Post Syndicated from Robert Graham original https://blog.erratasec.com/2018/12/notes-on-build-hardening.html
I thought I’d comment on a paper about “build safety” in consumer products, describing how software is built to harden it against hackers trying to exploit bugs.
What is build safety?
However, C/C++ is “unsafe”, and is the most popular language for building stuff that interacts with the network. In other cases, while the language itself may be safe, it’ll use underlying infrastructure (“libraries“) written in C/C++. When we are talking about hardening builds, making them safe or security, we are talking about C/C++.
How software is built
The way stack guards work is to stick a carefully constructed value in between each stack frame, known as a canary. Right before the function exits, it’ll check this canary in order to validate it hasn’t been corrupted. If corruption is detected, the program exits, or crashes, to prevent worse things from happening.
Since this feature was added, many vulnerabilities have been found that evade the default settings. Recently, -fstack-protector-strong has been added to gcc that significantly increases the number of protected functions. The setting -fstack-protector-all is still avoided due to performance cost, as even trivial functions which can’t possibly overflow are still instrumented.
The other major dynamic memory structure is known as the heap (or the malloc region). When a function returns, everything in its scratchpad memory on the stack will lost. If something needs to stay around longer than this, then it must be allocated from the heap rather than the stck.
Whereas stack guards change the code generated by the compiler, heap guards don’t. Instead, the heap exists in library functions.
The most common library added by a linker is known as glibc, the standard GNU C library. However, this library is about 1.8-megabytes in size. Many of the home devices in the paper above may only have 4-megabytes total flash drive space, so this is too large. Instead, most of these home devices use an alternate library, something like uClibc or musl, which is only 0.6-megabytes in size. In addition, regardless of the standard library used for other features, a program my still replace the heap implementation with a custom one, such as jemalloc.
Even if using a library that does heap guards, it may not be enabled in the software. If using glibc, a program can still turn off checking internally (using mallopt), or it can be disabled externally, before running a program, by setting the environment variable MALLOC_CHECK_.
The above paper didn’t evaluate heap guards. I assume this is because it can be so hard to check.
Obviously a useful mitigation step would be to randomize the layout of memory, so nothing is in a predictable location. This is known as address space layout randomization or ASLR.
The word layout comes from the fact that the when a program runs, it’ll consist of several segments of memory. The basic list of segments are:
- the executable code
- static values (like strings)
- global variables
- heap (growable)
- stack (growable)
- mmap()/VirtualAlloc() (random location)

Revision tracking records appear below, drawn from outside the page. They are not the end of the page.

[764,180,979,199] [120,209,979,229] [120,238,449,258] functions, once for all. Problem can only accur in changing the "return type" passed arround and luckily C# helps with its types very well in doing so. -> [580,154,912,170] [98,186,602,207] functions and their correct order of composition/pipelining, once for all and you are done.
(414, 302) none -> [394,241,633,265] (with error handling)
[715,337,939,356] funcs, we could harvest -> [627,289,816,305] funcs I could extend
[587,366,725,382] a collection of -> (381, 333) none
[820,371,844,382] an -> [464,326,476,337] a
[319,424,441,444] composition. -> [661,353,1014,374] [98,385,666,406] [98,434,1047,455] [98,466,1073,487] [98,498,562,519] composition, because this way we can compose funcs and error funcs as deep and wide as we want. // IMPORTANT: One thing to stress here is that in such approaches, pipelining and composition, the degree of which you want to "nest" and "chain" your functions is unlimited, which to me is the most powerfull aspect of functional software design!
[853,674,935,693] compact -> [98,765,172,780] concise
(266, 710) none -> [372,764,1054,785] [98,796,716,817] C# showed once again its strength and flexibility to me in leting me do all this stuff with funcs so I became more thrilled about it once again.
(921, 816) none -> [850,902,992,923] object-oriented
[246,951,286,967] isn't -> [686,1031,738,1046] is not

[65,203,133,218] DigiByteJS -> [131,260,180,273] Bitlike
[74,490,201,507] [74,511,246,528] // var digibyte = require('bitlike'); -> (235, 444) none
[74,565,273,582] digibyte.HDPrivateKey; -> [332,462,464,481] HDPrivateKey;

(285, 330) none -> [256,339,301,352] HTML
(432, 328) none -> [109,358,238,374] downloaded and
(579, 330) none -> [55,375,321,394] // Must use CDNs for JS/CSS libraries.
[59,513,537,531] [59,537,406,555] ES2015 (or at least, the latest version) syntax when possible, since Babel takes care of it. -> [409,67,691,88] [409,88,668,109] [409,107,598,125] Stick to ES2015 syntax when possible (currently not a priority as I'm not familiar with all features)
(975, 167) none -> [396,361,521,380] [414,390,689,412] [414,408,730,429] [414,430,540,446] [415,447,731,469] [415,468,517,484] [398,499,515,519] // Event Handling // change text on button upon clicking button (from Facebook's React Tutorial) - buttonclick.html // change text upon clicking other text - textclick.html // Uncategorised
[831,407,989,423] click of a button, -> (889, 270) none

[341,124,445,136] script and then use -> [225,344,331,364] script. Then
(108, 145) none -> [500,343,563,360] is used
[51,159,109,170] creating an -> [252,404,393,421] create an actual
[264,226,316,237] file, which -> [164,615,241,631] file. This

Historically, the first few segments are laid out sequentially, starting from address zero. Remember that user-mode programs have virtual memory, so what’s located starting at 0 for one program is different from another.
As mentioned above, the heap and the stack need to be able to grow as functions are called data allocated from the heap. The way this is done is to place the heap after all the fixed-sized segments, so that it can grow upwards. Then, the stack is placed at the top of memory, and grows downward (as functions are called, the stack frames are added at the bottom).
Sometimes a program may request memory chunks outside the heap/stack directly from the operating system, such as using the mmap() system call on Linux, or the VirtualAlloc() system call on Windows. This will usually be placed somewhere in the middle between the heap and stack.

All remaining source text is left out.